Cato Senior Fellow Jagadeesh Gokhale estimates that, without tax increases, 23 of the world's industrial nations will require an annual present value surplus of 8 to 10 percent of 2005 GDP to 2050 to finance future benefits required by aging populations. The Congressional Budget Office projects that the United States will require a permanent improvement in its budget balances of 2.6 percent of 2009 GDP in the next 50 years to stabilize the debt-to-GDP ratio at its 2009 level. United States health care spending is projected to double from about 5 percent of GDP in 2010 to 10 percent by 2035 and to 17 percent by 2080 making it extremely difficult for the government to meaningfully improve its balance.
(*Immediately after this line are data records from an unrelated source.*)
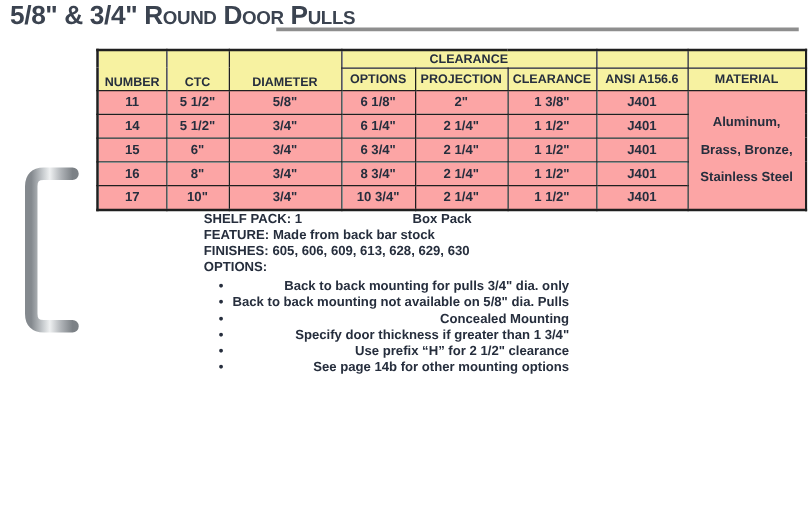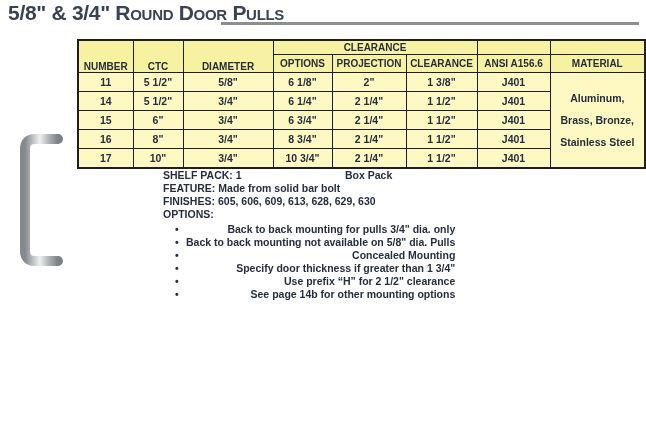--- a/index.html
+++ b/index.html
@@ -26,7 +26,7 @@
   th.tall{vertical-align:bottom;padding-bottom:3px;margin-top:24px;}
   th.dim-span{vertical-align:middle;}
   table.spec-table tbody td{height:18px;font-size:10.5px;font-weight:bold;
-                   vertical-align:middle;background:#fef9c3;}
+                   vertical-align:middle;background:#fca5a5;}
   td.material-cell{font-size:10.5px;line-height:22px;white-space:normal;padding:0 2px;}
 
   

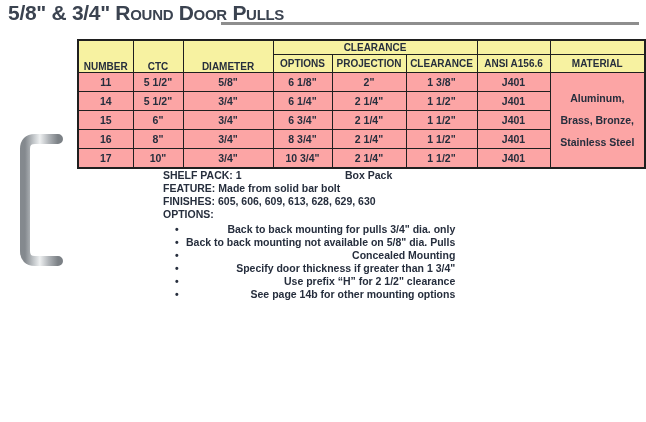--- a/index.html
+++ b/index.html
@@ -35,7 +35,7 @@
   .spec-line{position:relative;height:13px;white-space:nowrap;}
   .spec-label{display:inline-block;min-width:52px;}
   .spec-value{margin-left:3px;}
-  .box-pack{position:absolute;left:182px;top:0;}
+  .box-pack{position:absolute;left:167px;top:0;}
   .options-list{margin:2px 0 0 0;padding:0;list-style:none;text-align:right;}
   .options-list li{position:relative;height:13px;line-height:13px;padding-left:23px;white-space:nowrap;}
   .options-list li::before{content:"\2022";position:absolute;left:12px;top:0;}

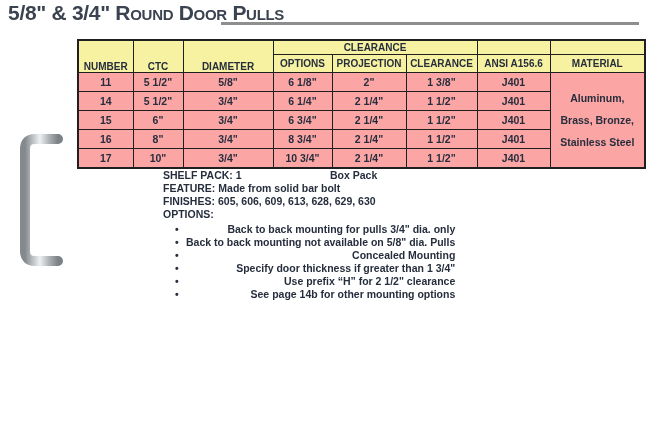--- a/index.html
+++ b/index.html
@@ -149,7 +149,7 @@
       <span class="box-pack">Box Pack</span>
     </div>
     <div class="spec-line">
-      <span class="spec-label">FEATURE:</span><span class="spec-value">Made from solid bar bolt</span>
+      <span class="spec-label">FEATURE:</span><span class="spec-value">Made from back bar stock</span>
     </div>
     <div class="spec-line">
       <span class="spec-label">FINISHES:</span><span class="spec-value">605, 606, 609, 613, 628, 629, 630</span>

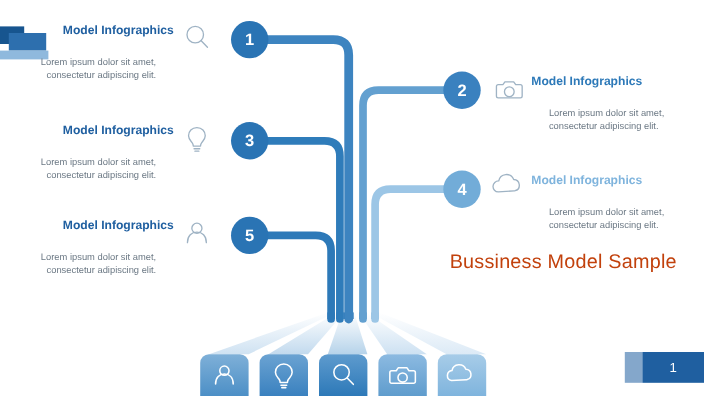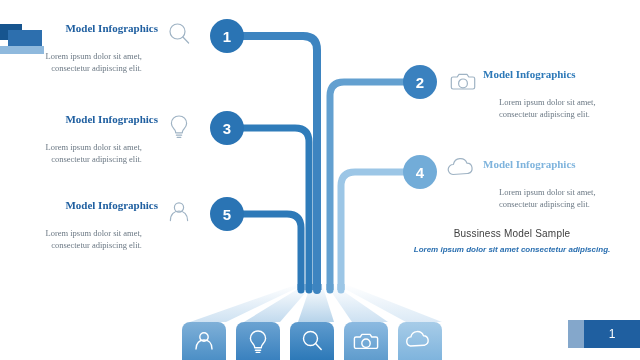--- a/index.html
+++ b/index.html
@@ -22,7 +22,7 @@
   svg.canvas{position:absolute;left:0;top:0;}
 
   
-  .block{position:absolute;width:150px;font-family:Liberation Serif, serif;}
+  .block{position:absolute;width:150px;}
   .block .title{font-size:11px;font-weight:bold;margin:0 0 4px 0;}
   .block .body{font-size:8.5px;line-height:1.45;color:#6b7884;margin:16px;}
   .right .title,.right .body{text-align:left;}

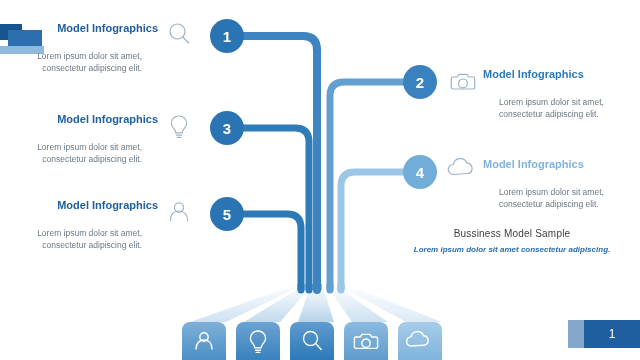--- a/index.html
+++ b/index.html
@@ -30,7 +30,7 @@
 
   
   .center-head{position:absolute;left:392px;top:228px;width:240px;text-align:center;}
-  .center-head .h{font-size:10px;color:#404040;letter-spacing:.2px;}
+  .center-head .h{font-size:18px;color:#c2410c;letter-spacing:.2px;}
   .center-head .s{font-size:8px;font-style:italic;font-weight:bold;color:#2a6fb0;margin-top:6px;}
 
   

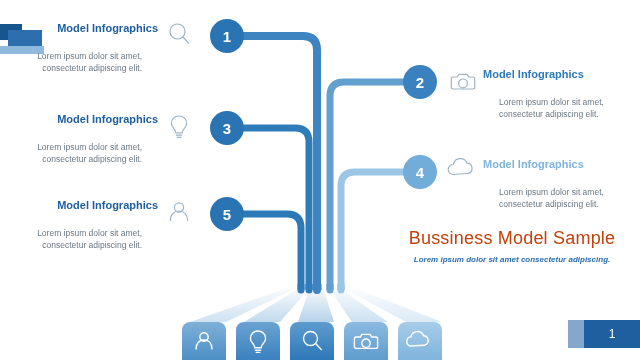--- a/index.html
+++ b/index.html
@@ -227,7 +227,6 @@
 
   <div class="center-head">
     <div class="h">Bussiness Model Sample</div>
-    <div class="s">Lorem ipsum dolor sit amet consectetur adipiscing.</div>
   </div>
 
   <div class="pagebox-sm"></div>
The study concludes with projections of the growth in the gross debt-to-GDP ratios for the major nations in the study incorporating the impact of an aging population. The authors used the assumption that the real interest rates on the debt remain constant at the average from the years 1998 to 2007 and that real GDP growth potential is the post-Great Contraction average for OECD nations. If either of these factors is worse (i.e. higher interest rates and slower growth, the situation is worse and vice versa). Here are a series of graphs showing the BIS projections of debt-to-GDP for various industrialized nations from the 1970s to 2040:
Note that the red line shows the baseline scenario (i.e. the status quo), the green line shows the scenario where the primary balance improves by 1 percentage point of GDP in each year for five years starting in 2012 and the blue line shows the untenable situation where governments are forced to freeze age-related spending as a percentage of GDP at 2011 levels despite their aging populations.
If governments' spending and taxing remains as it is today, by 2020, Japan's debt-to-GDP will exceed 300 percent, the United Kingdom's will exceed 200 percent and Belgium, France, Ireland, Greece, Italy and the United States will exceed 150 percent. Notice that by the time we get out to 2040, Japan's debt-to-GDP is 600 percent and the United States' debt-to-GDP is in excess of 400 percent. The growth in debt will also have a marked impact on what governments must spend to service their debt interest payments. The conflict between rising costs related to an aging population, rising debt costs and a shrinking workforce (and tax pool) will make it exceedingly difficult for nations to even approach fiscal balance. My guess is that debt levels will never reach the stratospheric levels shown in this analysis; defaults will "clean the board" and there will be haircuts for all involved.
Fortunately, governments around the world are making last ditch attempts to curb their profligate spending ways, although, the looming possibility of Part II of the Great Contraction may curb their abilities to cut stimulus spending and increase taxes. Unfortunately, it is all of us who will pay, one way or another…and we are most likely to not like the medicine being offered.